Japanese whaling draws criticism around the globe

Opposition by anti-whaling nations will not stop Japan from pressing ahead with its upcoming hunt, which will take humpbacks for the first time in 40 years.



The hunt, which is now under way, has drawn criticism from Canada, the United States, Australia, New Zealand and the European Union.


Japan’s hunt is conducted by a government-backed research institute to collect scientific data on whale demographics that Tokyo needs to build a case for the lifting of a global commercial whaling ban. Critics, however, say the program is commercial whaling in disguise, because the meat is sold after the data is collected.


A Japanese whaling fleet left the port of Shimonoseki in southern Japan last week for the Antarctic, where the crews hoped to kill as many as 50 humpback and 50 fin whales, plus 935 minke whales -- Japan’s largest-ever scientific whale hunt.


Here are two perspectives on Japan’s continuing practice of hunting the extraordinary marine mammals.


After two decades of scientific whaling, Japan should be a leading authority on whale biology.


No other country in history has ever killed and cut up as many whales for the sake of research.


But the more science that Japan does on whales, the more other scientists see evidence that it is a sham.


After 7000 minkes were killed in the first Japanese Antarctic Research Program (JARPA), it was reviewed by the International Whaling Commission’s scientific committee.


The review by the best whale scientists from 31 countries found the program could have improved the management of minke whales in the Southern Ocean.


But this outcome was not realised.

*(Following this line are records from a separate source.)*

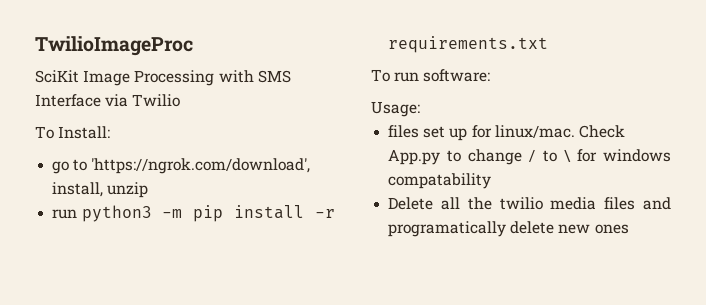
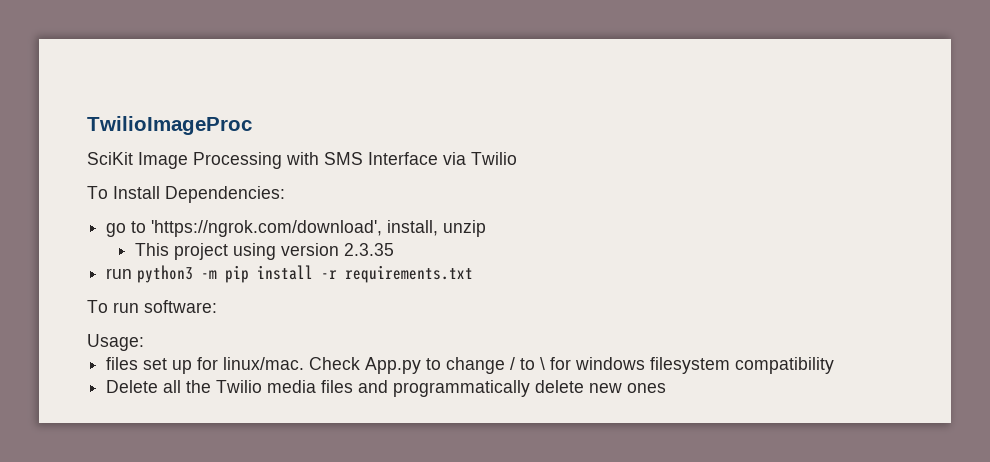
- To Install:
+ To Install Dependencies:
+ This project using version 2.3.35
- Check App.py to change / to \ for windows compatability
+ Check App.py to change / to \ for windows filesystem compatibility
- Delete all the twilio media files and programatically delete new ones
+ Delete all the Twilio media files and programmatically delete new ones

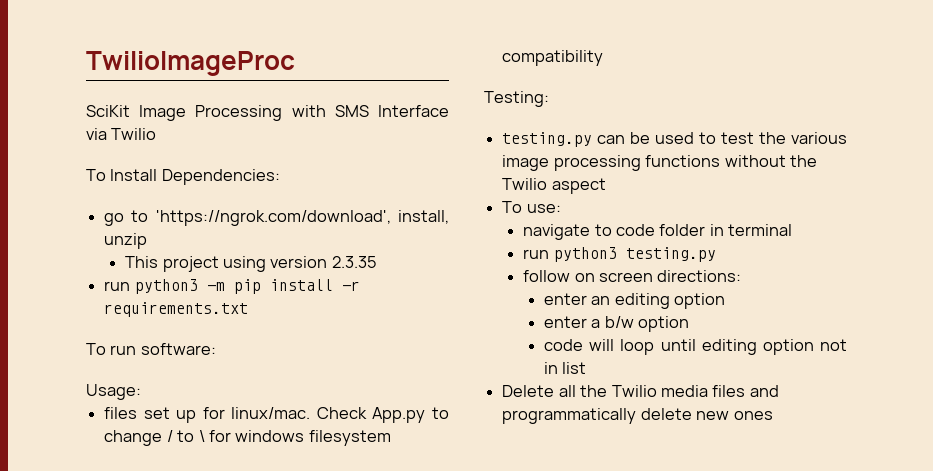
+ Testing:
+ testing.py can be used to test the various image processing functions without the Twilio aspect
+ To use:
+ navigate to code folder in terminal
+ run python3 testing.py
+ follow on screen directions:
+ enter an editing option
+ enter a b/w option
+ code will loop until editing option not in list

Instead, despite the toll in whales, the review found its objectives were largely unachieved.


Now that JARPA II has escalated the whaling effort by moving into two threatened species, fin and humpback whales, it faces the same problem, according to whaling commission scientists led by Australia’s Nick Gales.

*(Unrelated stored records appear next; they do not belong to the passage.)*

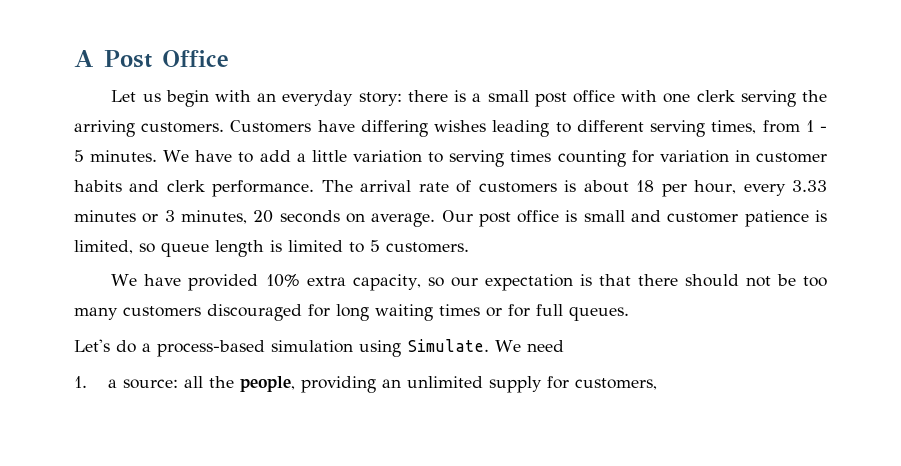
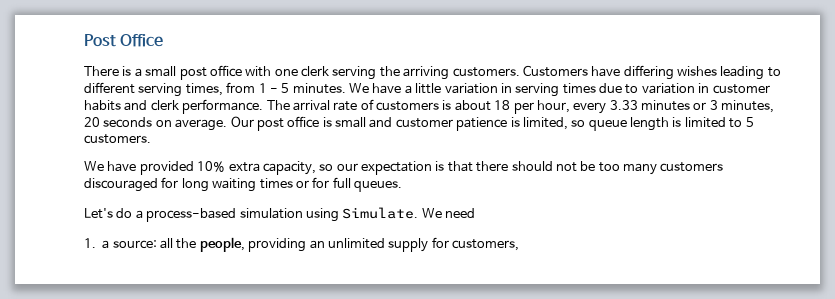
- A Post Office
+ Post Office
- Let us begin with an everyday story: there is a small post office with one clerk serving the arriving customers.
+ There is a small post office with one clerk serving the arriving customers.
- We have to add a little variation to serving times counting for variation in customer habits and clerk performance.
+ We have a little variation in serving times due to variation in customer habits and clerk performance.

“A lethal research program that targets low priority science, with a demonstrably low likelihood of achieving its stated objectives, appears unsupportable when viewed in a scientific context,” Dr Gales wrote this month in the journal Nature.


“It is time to acknowledge that the debate about research whaling has little or nothing to do with science,” Gales said.

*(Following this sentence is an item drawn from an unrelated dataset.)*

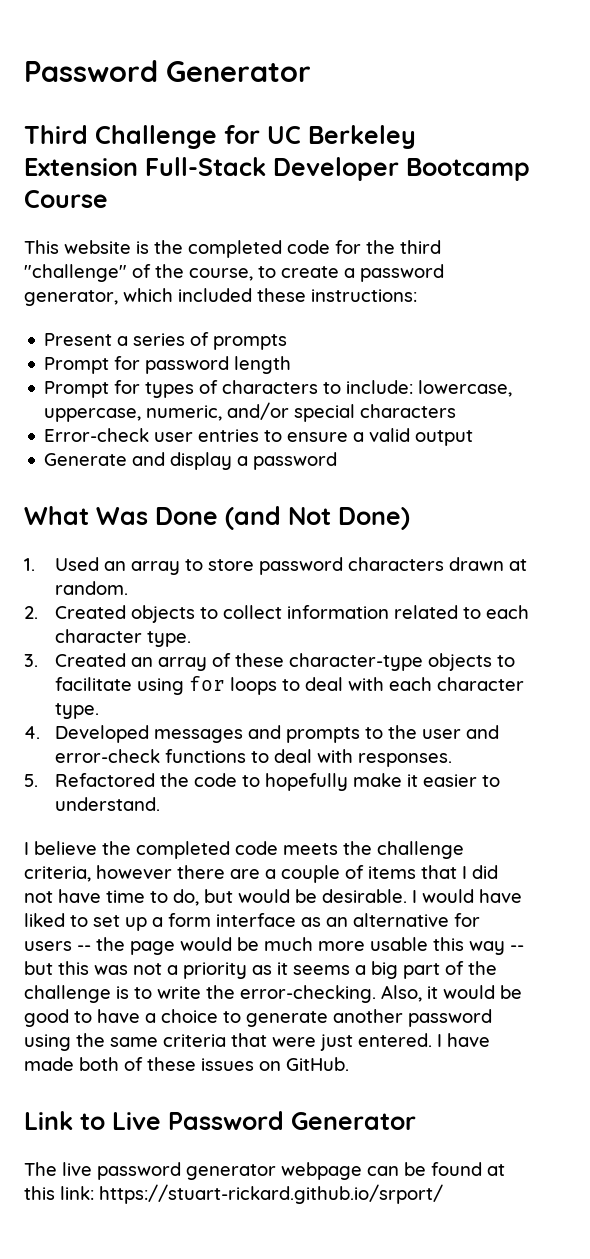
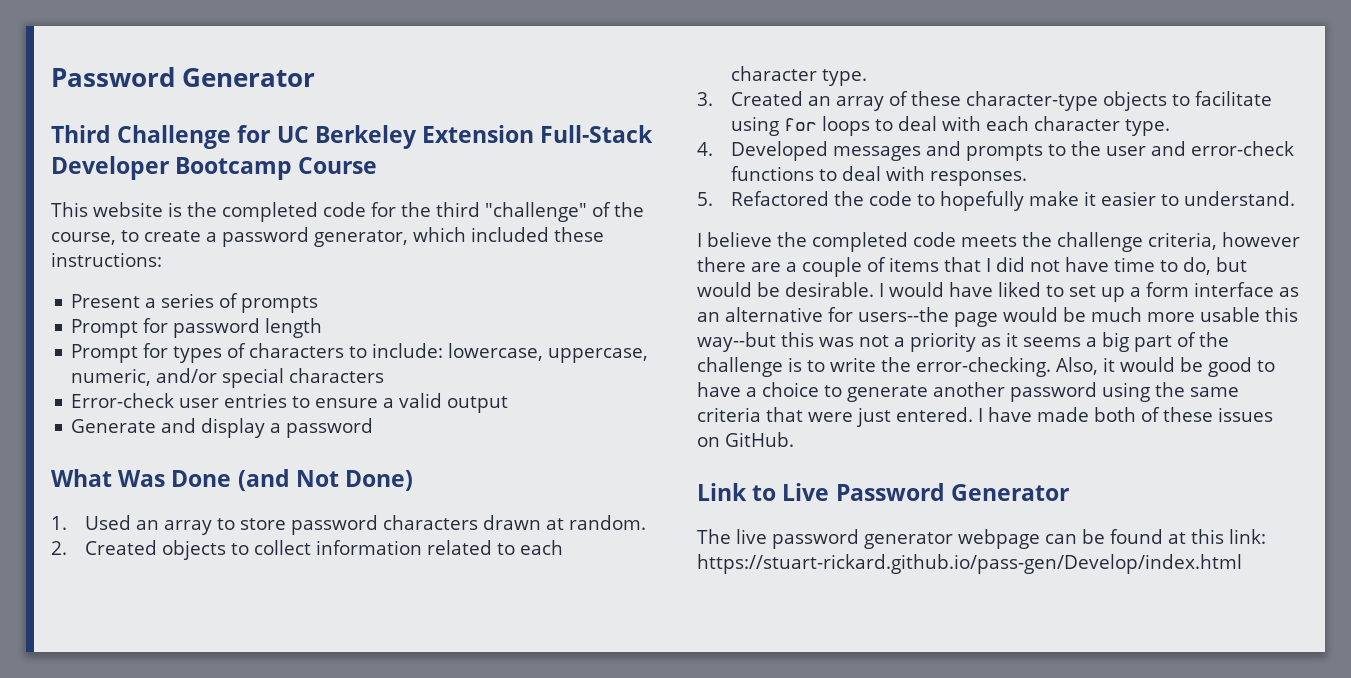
- I would have liked to set up a form interface as an alternative for users -- the page would be much more usable this way -- but this was not a priority as it seems a big part of the challenge is to write the error-checking.
+ I would have liked to set up a form interface as an alternative for users--the page would be much more usable this way--but this was not a priority as it seems a big part of the challenge is to write the error-checking.
- The live password generator webpage can be found at this link: https://stuart-rickard.github.io/srport/
+ The live password generator webpage can be found at this link: https://stuart-rickard.github.io/pass-gen/Develop/index.html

One of whaling’s fiercest critics ranks of Japan’s own scientific fraternity. Toshio Kasuya, a retired professor who worked for the Fisheries Agency’s whaling program in the 1980s, launched a scathing attack on his former colleagues in the national Mainichi Shimbun two years ago.


“Without the earnings from the meat sales, the whaling organisation that undertakes the Government-commissioned research program would be unable to continue operation, and the shipping company that provides the fleet for the program would not be able to recover costs for whaling vessel construction,” he wrote in an opinion piece.


“This is nothing other than an economic activity. It leaves no room for researchers to carry out research based on their own ideas. It certainly does not conform to the scientific purpose authorised by the [International] Convention [for the Regulation of Whaling].”